GAZA: Israel’s offensive in Gaza has pulverized most of its sports facilities and equipment, but that has not stopped boxing coach Osama Ayoub from training Palestinian girls in a tent camp that offers no protection from airstrikes or shelling.
The boxing club where girls once learned to jab, build their stamina, and make friends has been demolished.
There are no protective equipment, ring, or punch bags in the open-air sandy space between the tents where displaced girls now practice — a mattress and pillow will have to do — but Ayoub says the training has helped them overcome their fear of war.
“They started going out on the street. They started going out at night. Their personalities became much stronger, and even their families saw they were stronger,” he said.

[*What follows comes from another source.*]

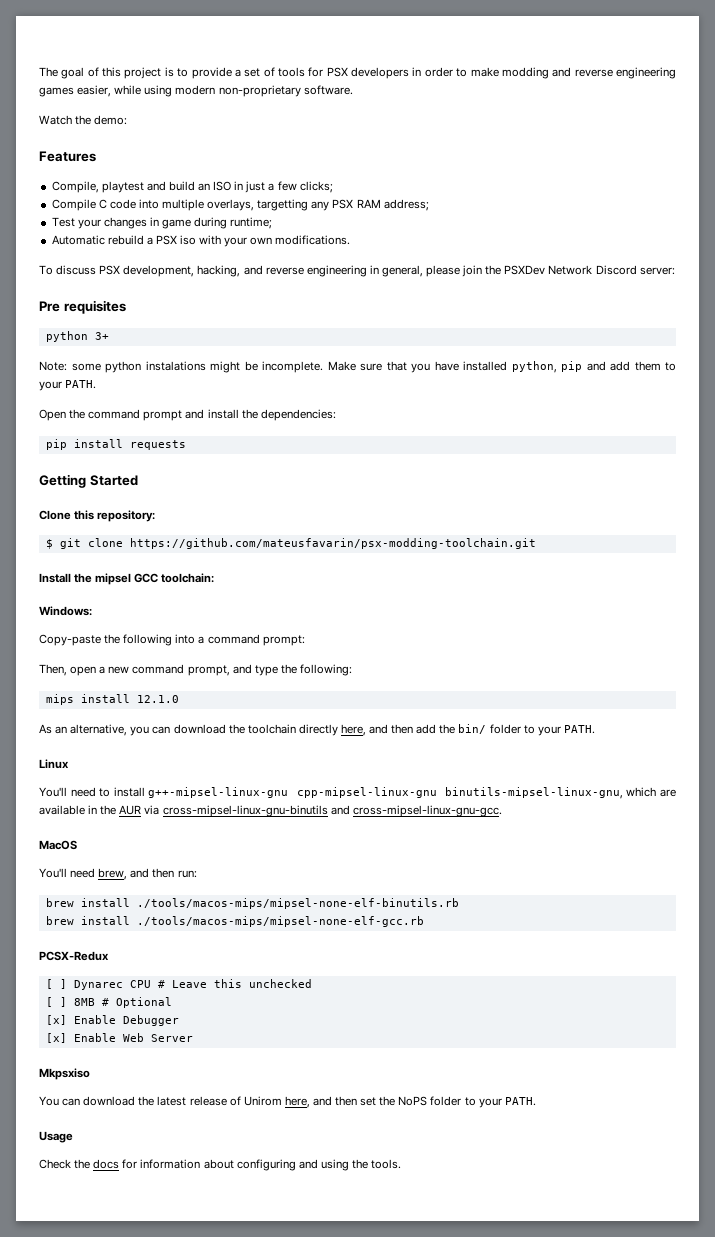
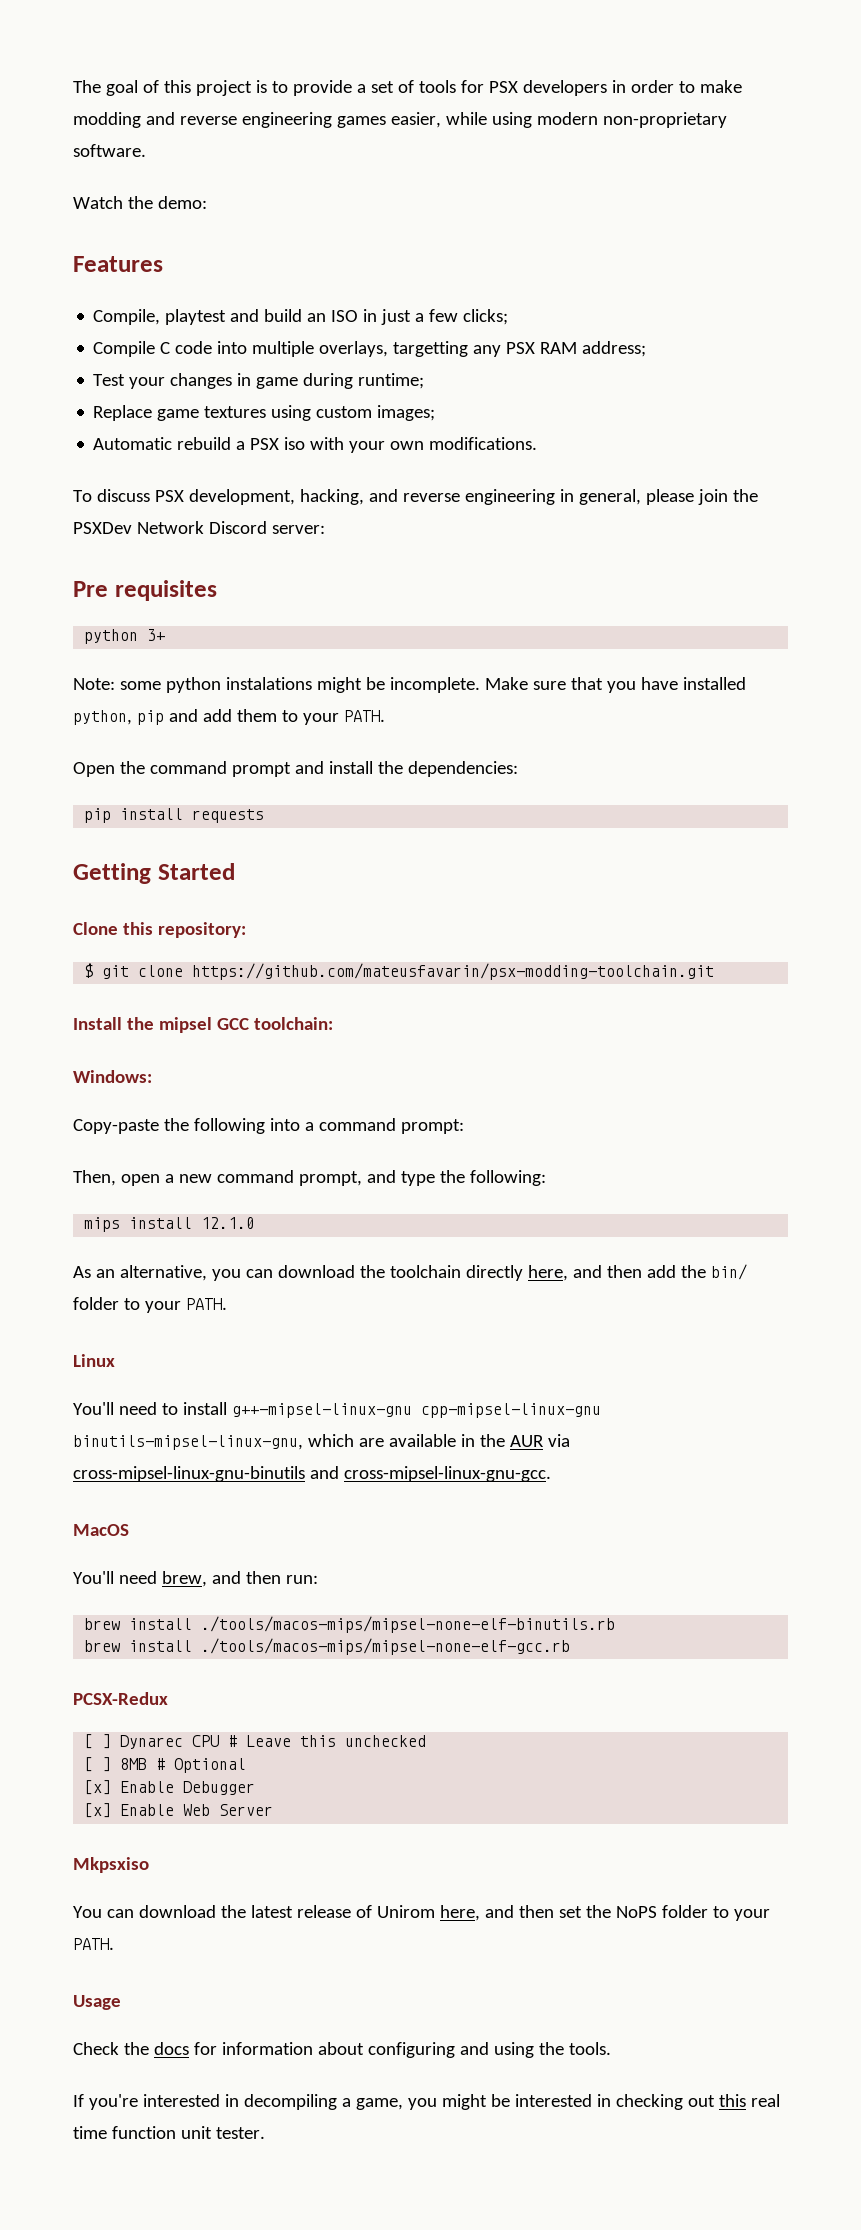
(273, 223) none -> [93,405,436,421] // Replace game textures using custom images;
(402, 1164) none -> [73,2094,780,2110] [73,2126,265,2139] // If you're interested in decompiling a game, you might be interested in checking out this real time function unit tester.

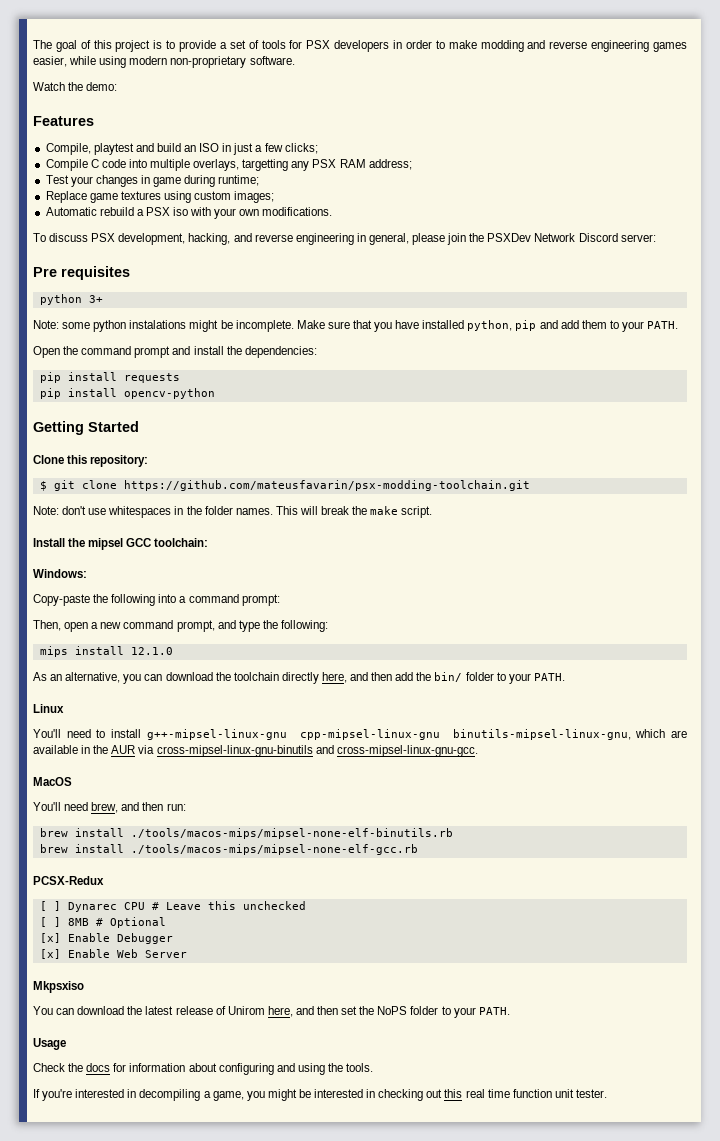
(265, 816) none -> [39,388,215,399] // pip install opencv-python
(715, 971) none -> [33,506,433,518] // Note: don't use whitespaces in the folder names. This will break the make script.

It’s all about improvization. One young girl unleashes barehanded punches and weaves left and right to dodge imaginary fists. “Throw a right,” yells the coach, who puts up his fists for the girls to punch.
“They have determination, they have contentment, they have courage. At first, they were afraid of the war we are living in, but through boxing, they have benefited a lot,” he said.
Gaza offered playgrounds, football, tennis, karate, and other sports before terrifying bombs began dropping from the skies, flattening entire neighborhoods.
Attempts to restart sports are risky, even when played outside. On Tuesday, an Israeli missile slammed into a football match at a tent encampment, killing at least 29 people, Palestinian officials said.
Yet the boxers dream of international competitions overseas worlds away from Gaza. This tiny, densely populated enclave suffered from poverty and high unemployment even long before Hamas triggered the war on Oct. 7.
“I hope that this war will end and that our message will reach everyone in the name of the girls of Gaza,” said one of the boxers, Bilsan Ayoub.
The chances of that happening soon are slim. Months of mediation by the US, Egypt, and Qatar have failed to secure a truce between Israel and its arch-enemy Hamas, never mind a permanent ceasefire.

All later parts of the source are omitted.